== TO DO ==
Report each line from the listing that the string "none" appears in.

== SUPPLIED DATA ==
• • • • •

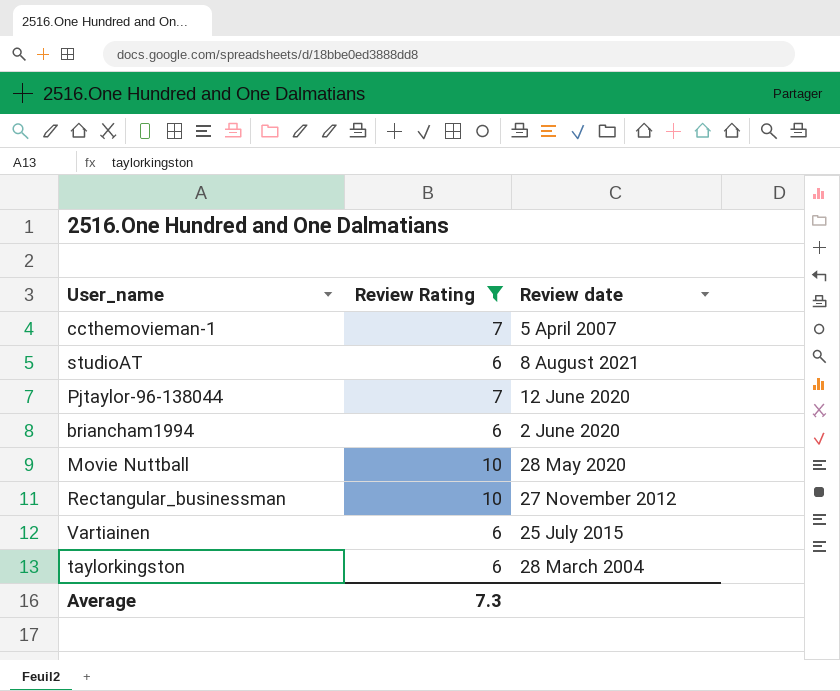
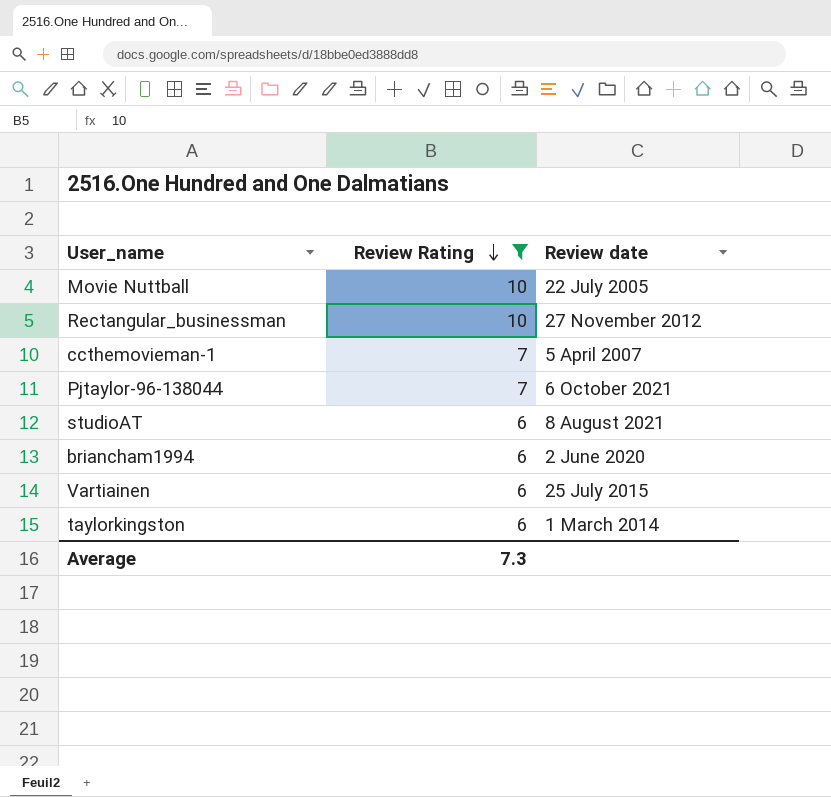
row order: none -> Review Rating descending
Movie Nuttball | Review date: 28 May 2020 -> 22 July 2005
Pjtaylor-96-138044 | Review date: 12 June 2020 -> 6 October 2021
taylorkingston | Review date: 28 March 2004 -> 1 March 2014

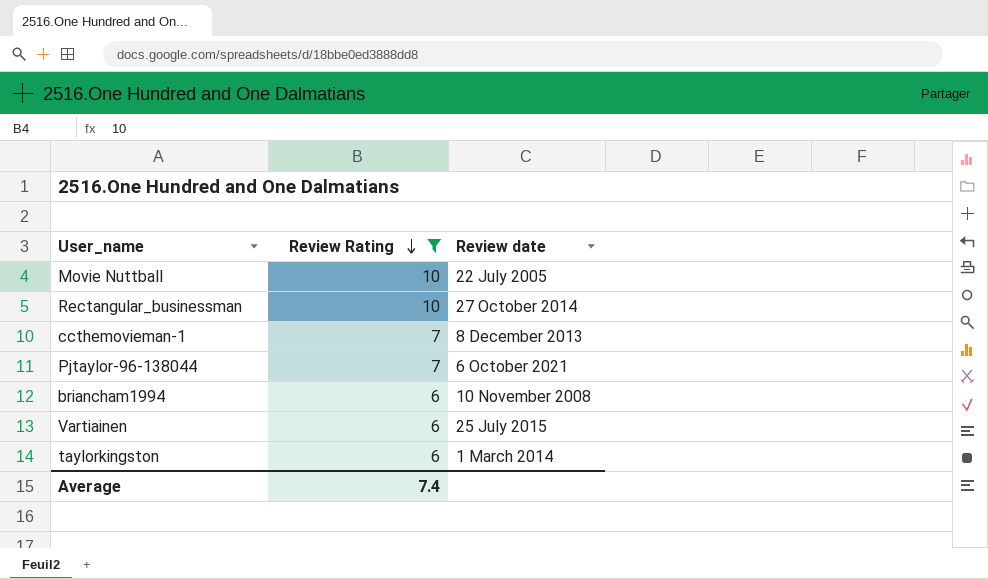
row studioAT: 6 | 8 August 2021 -> none
Rectangular_businessman | Review date: 27 November 2012 -> 27 October 2014
ccthemovieman-1 | Review date: 5 April 2007 -> 8 December 2013
briancham1994 | Review date: 2 June 2020 -> 10 November 2008
Average | Review Rating: 7.3 -> 7.4

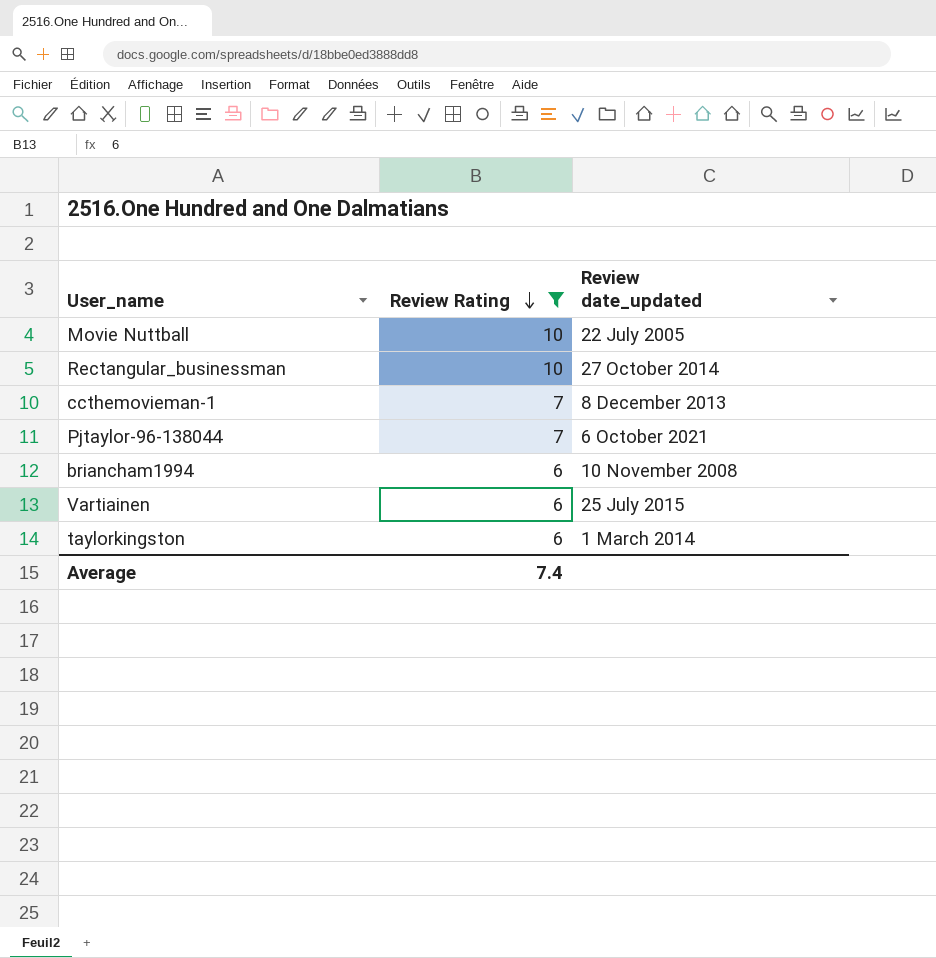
column name: Review date -> Review date_updated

• • • • •

== EXERCISE RESULT ==
row order: none -> Review Rating descending
row studioAT: 6 | 8 August 2021 -> none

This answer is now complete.